Le soleil se lève sur Katmandou, mais l’air est lourd. Pas à cause de la mousson, non – c’est une tension sourde qui plane, celle d’un peuple qui refuse de se taire.

Tout a commencé par un simple clic

Ou plutôt, l’impossibilité de cliquer. Facebook, YouTube, X, LinkedIn… tous inaccessibles. Le gouvernement, dans un geste brutal, a décidé de bloquer 26 plateformes sociales. Officiellement pour « préserver l’ordre public ». Officieusement, pour étouffer une jeunesse trop bruyante, trop libre, trop connectée.

Mais on ne muselle pas une génération qui a grandi avec le monde au bout des doigts. Les rues se sont remplies. D’abord timidement, puis avec une force que personne n’avait anticipée. On les appelle la génération Z, mais au Népal, ils sont devenus les génération Zéro compromis.

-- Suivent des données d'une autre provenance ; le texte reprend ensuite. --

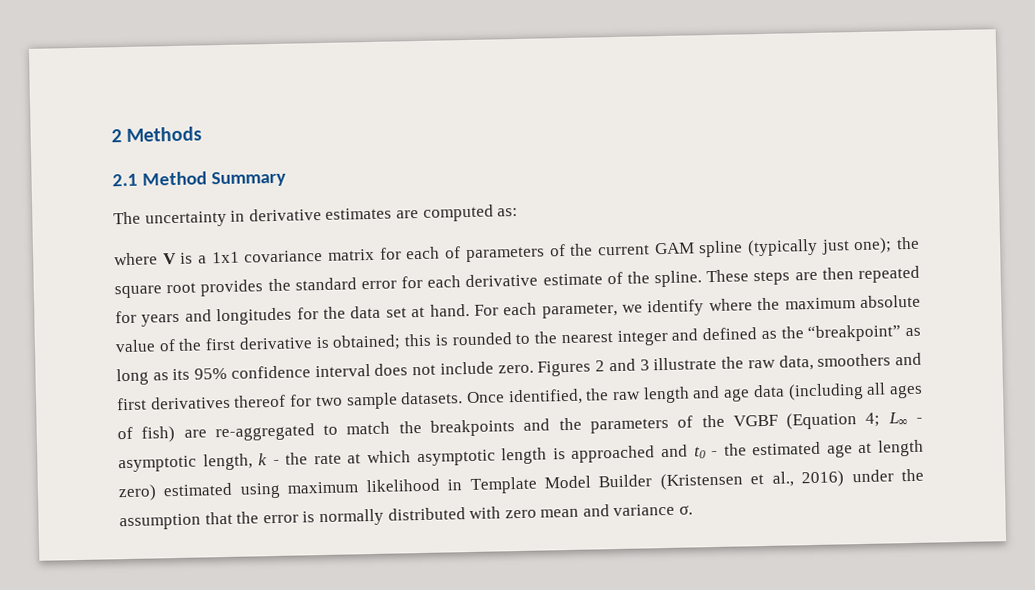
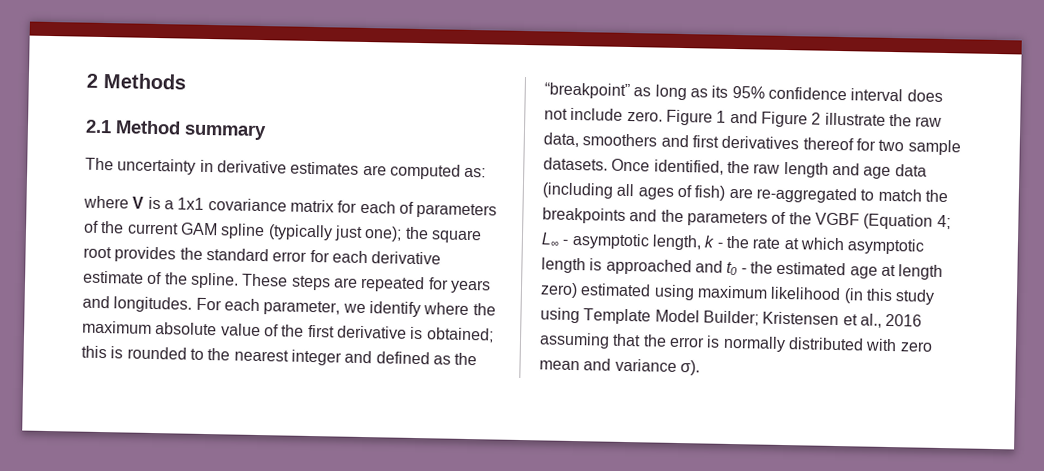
- 2.1 Method Summary
+ 2.1 Method summary
- These steps are then repeated for years and longitudes for the data set at hand.
+ These steps are repeated for years and longitudes.
- Figures 2 and 3 illustrate the raw data, smoothers and first derivatives thereof for two sample datasets.
+ Figure 1 and Figure 2 illustrate the raw data, smoothers and first derivatives thereof for two sample datasets.
- L∞ - asymptotic length, k - the rate at which asymptotic length is approached and t0 - the estimated age at length zero) estimated using maximum likelihood in Template Model Builder (Kristensen et al., 2016) under the assumption that the error is normally distributed with zero mean and variance σ.
+ L∞ - asymptotic length, k - the rate at which asymptotic length is approached and t0 - the estimated age at length zero) estimated using maximum likelihood (in this study using Template Model Builder; Kristensen et al., 2016 assuming that the error is normally distributed with zero mean and variance σ).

Le 8 septembre, tout a basculé. Les slogans ont laissé place aux cris. Les pancartes aux pierres. La police a tiré. 19 morts. 400 blessés. Le sang a coulé sur les pavés du Parlement, qui lui-même a été incendié. Le Premier ministre, assiégé jusque dans sa propre maison, a fini par démissionner.

Mais ce n’est pas une fin. C’est un début

Dans les cafés encore ouverts, on murmure des mots interdits. Dans les écoles, on apprend à coder des VPN avant même de lire Rousseau. Et dans les cœurs, une certitude s’installe : le Népal ne sera plus jamais silencieux.